# WORK TASK
Copy every line of the records that includes the word "size".

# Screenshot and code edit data
· · · · ·

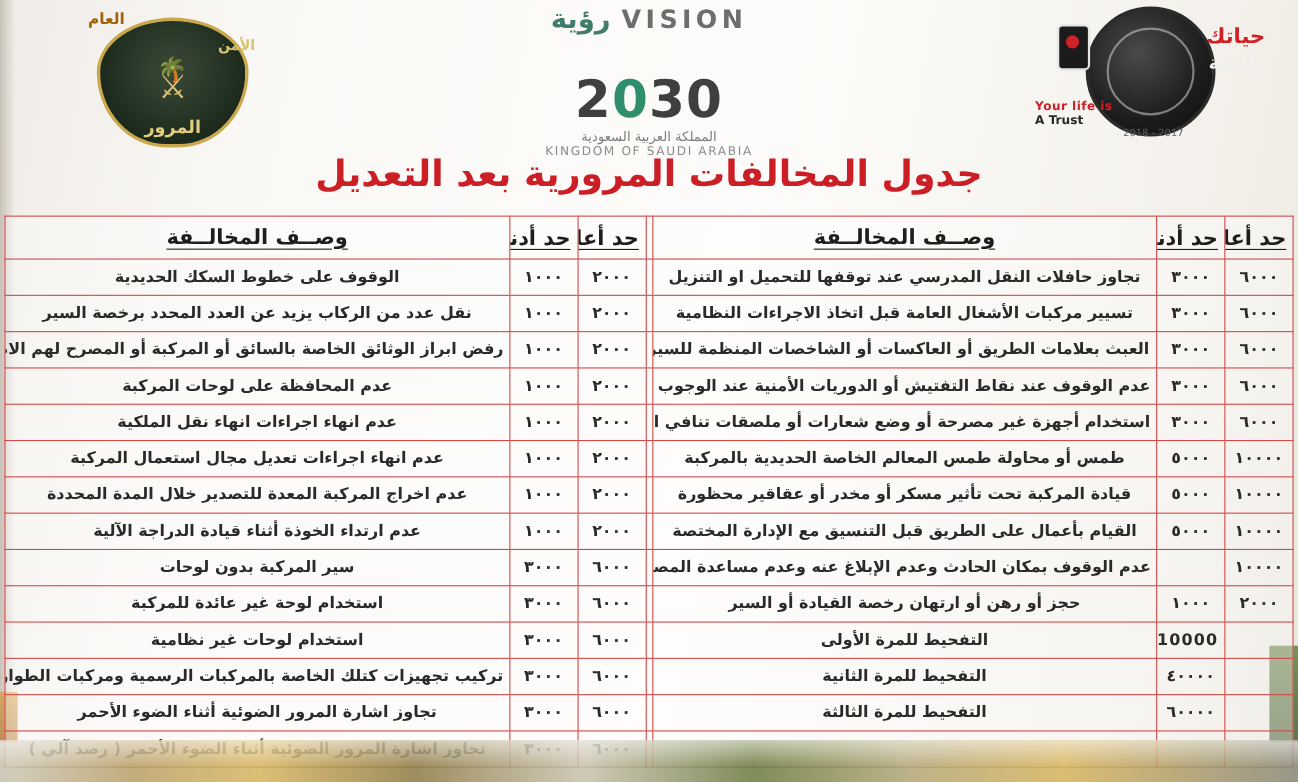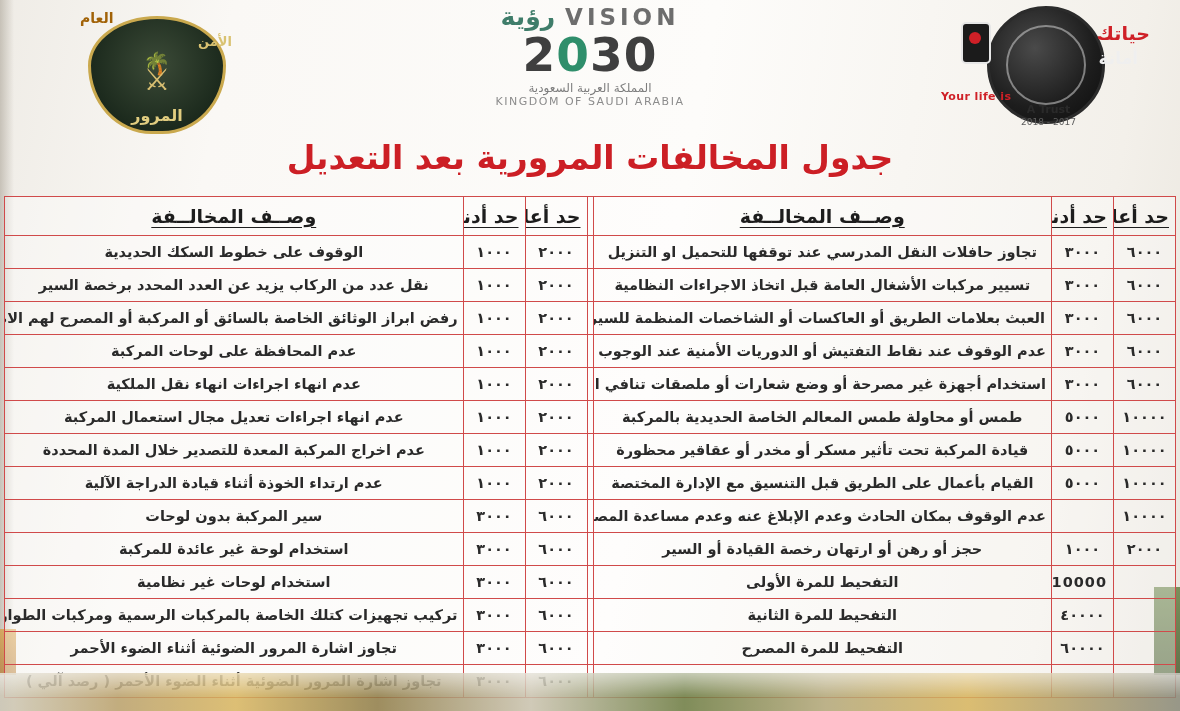--- a/index.html
+++ b/index.html
@@ -110,21 +110,20 @@
     color: #cf2027;
     font-size: 11px;
     font-weight: bold;
     letter-spacing: .4px;
     direction: ltr;
   }
   .badge-trust .en-2 {
     position: absolute;
     left: 0; right: 0;
     top: 99px;
-    text-align: center;
     color: #2a2a2a;
     font-size: 11px;
     font-weight: bold;
     direction: ltr;
   }
   .badge-trust .yr {
     position: absolute;
     left: 0; right: 0;
     top: 113px;
     text-align: center;
@@ -153,20 +152,21 @@
     color: #3f7d6a;
     margin-right: 10px;
   }
   .vision .v-row2 {
     font-size: 47px;
     color: #3f3f3f;
     font-weight: bold;
     line-height: 48px;
     letter-spacing: 1px;
     direction: ltr;
+    margin-top: 36px;
   }
   .vision .v-row2 .mid {
     color: #2f8e6b;
   }
   .vision .v-row3 {
     font-size: 12px;
     color: #7d7d7d;
     margin-top: 2px;
   }
   .vision .v-row4 {
@@ -531,21 +531,21 @@
             <td class="c-min">٤٠٠٠٠</td>
             <td class="c-desc">التفحيط للمرة الثانية</td>
             <td class="gap"></td>
             <td class="c-max">٦٠٠٠</td>
             <td class="c-min">٣٠٠٠</td>
             <td class="c-desc">تركيب تجهيزات كتلك الخاصة بالمركبات الرسمية ومركبات الطوارئ</td>
           </tr>
           <tr>
             <td class="c-max"></td>
             <td class="c-min">٦٠٠٠٠</td>
-            <td class="c-desc">التفحيط للمرة المصرح</td>
+            <td class="c-desc">التفحيط للمرة الثالثة</td>
             <td class="gap"></td>
             <td class="c-max">٦٠٠٠</td>
             <td class="c-min">٣٠٠٠</td>
             <td class="c-desc">تجاوز اشارة المرور الضوئية أثناء الضوء الأحمر</td>
           </tr>
           <tr>
             <td class="gap"></td>
             <td class="gap"></td>
             <td class="gap"></td>
             <td class="gap"></td>

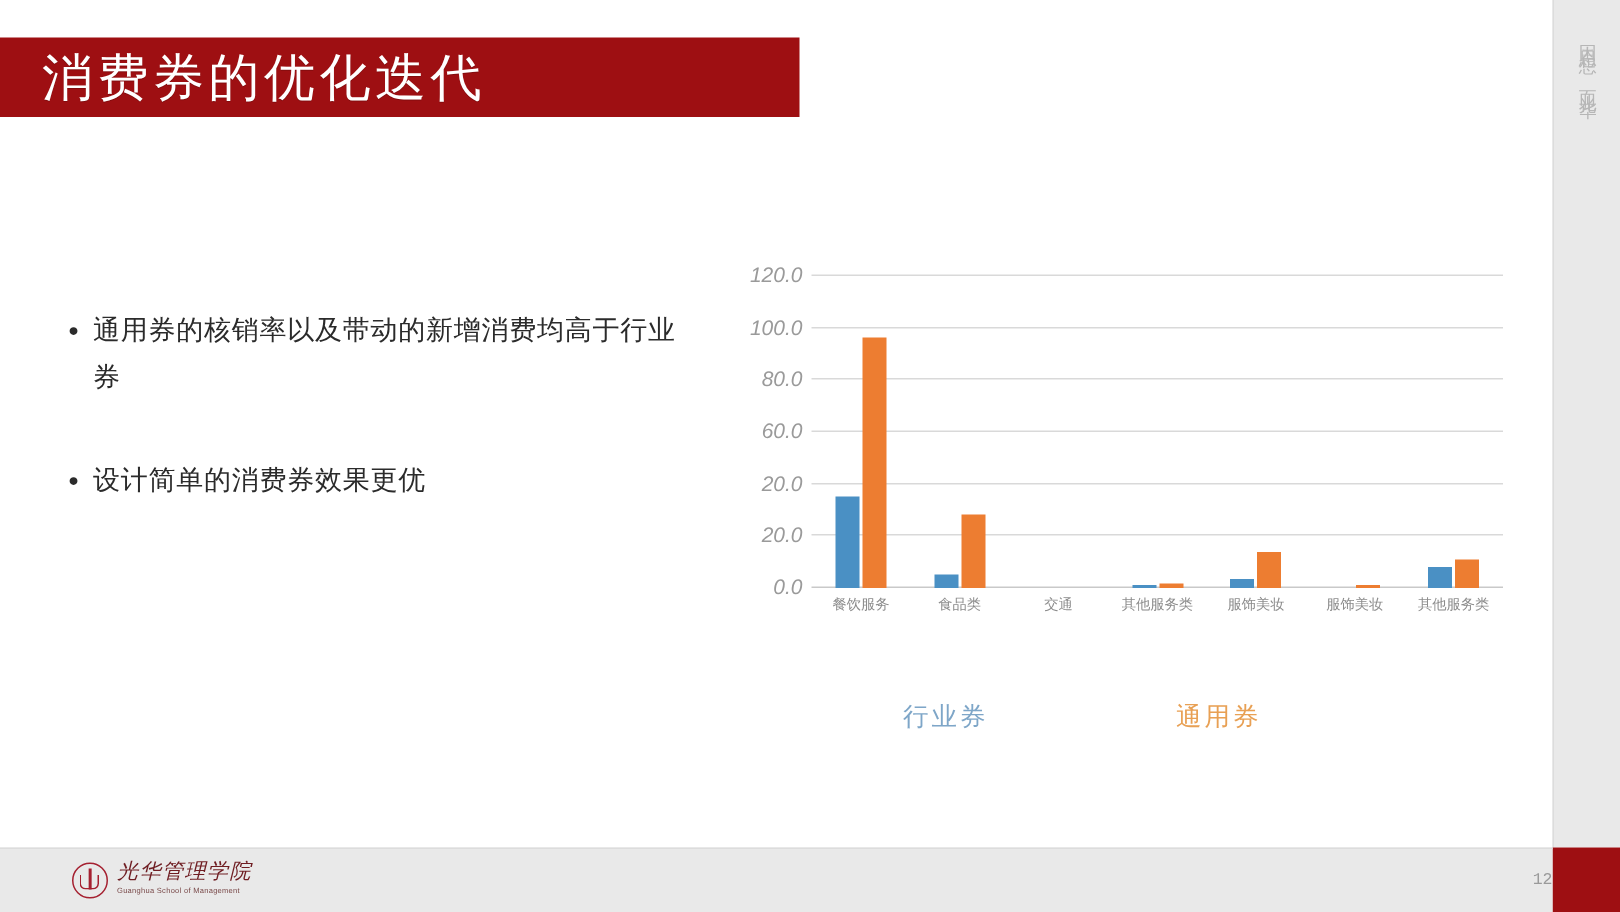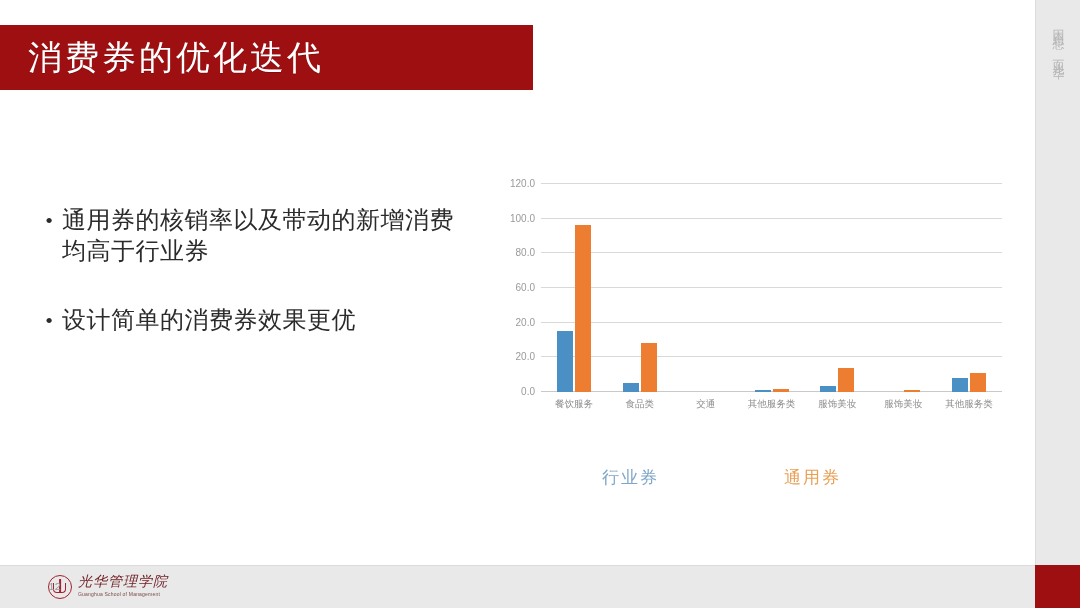--- a/index.html
+++ b/index.html
@@ -18,21 +18,21 @@
     background: #ffffff;
     overflow: hidden;
   }
 
   
   .title-banner {
     position: absolute;
     left: 0px;
     top: 25px;
     width: 533px;
-    height: 65px;
+    height: 53px;
     background: #9E0F12;
     display: flex;
     align-items: center;
     box-sizing: border-box;
     padding-left: 28px;
   }
   .title-text {
     color: #ffffff;
     font-size: 34px;
     letter-spacing: 3px;
@@ -59,21 +59,21 @@
     width: 26px;
     color: #2b2b2b;
     font-size: 22px;
     line-height: 30px;
     text-align: center;
     padding-top: 1px;
   }
   .bullet-text {
     flex: 1 1 auto;
     color: #2b2b2b;
-    font-size: 24px;
+    font-size: 18px;
     line-height: 31px;
     letter-spacing: 0.5px;
   }
 
   
   .chart {
     position: absolute;
     left: 497px;
     top: 176px;
     width: 505px;
@@ -94,24 +94,25 @@
     background: #D9D9D9;
   }
   .gridline.axis0 {
     background: #C9C9C9;
   }
   .ytick {
     position: absolute;
     right: 100%;
     margin-right: 6px;
     transform: translateY(-50%);
-    font-size: 10px;
+    font-size: 14px;
     color: #9a9a9a;
     font-family: "Liberation Sans", sans-serif;
     white-space: nowrap;
+    font-style: italic;
   }
   .bars {
     position: absolute;
     left: 0;
     right: 0;
     bottom: 0;
     top: 0;
     display: flex;
     align-items: flex-end;
   }
@@ -302,21 +303,21 @@
     margin-top: 3px;
     font-family: "Liberation Sans", sans-serif;
     white-space: nowrap;
   }
   .page-number {
     position: absolute;
     left: 0;
     right: 0;
     top: 50%;
     transform: translateY(-50%);
-    text-align: left;
+    text-align: right;
     font-size: 11px;
     color: #9a9a9a;
     font-family: Liberation Mono, monospace;
     padding-left: 48px;
   }
 </style>
 </head>
 <body>
 
 <div class="slide">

· · · · ·

# COMPLETED TASK
     font-size: 11px;
     font-size: 11px;
     font-size: 47px;
     font-size: 12px;
     font-size: 34px;
     font-size: 22px;
-    font-size: 24px;
+    font-size: 18px;
-    font-size: 10px;
+    font-size: 14px;
     font-size: 11px;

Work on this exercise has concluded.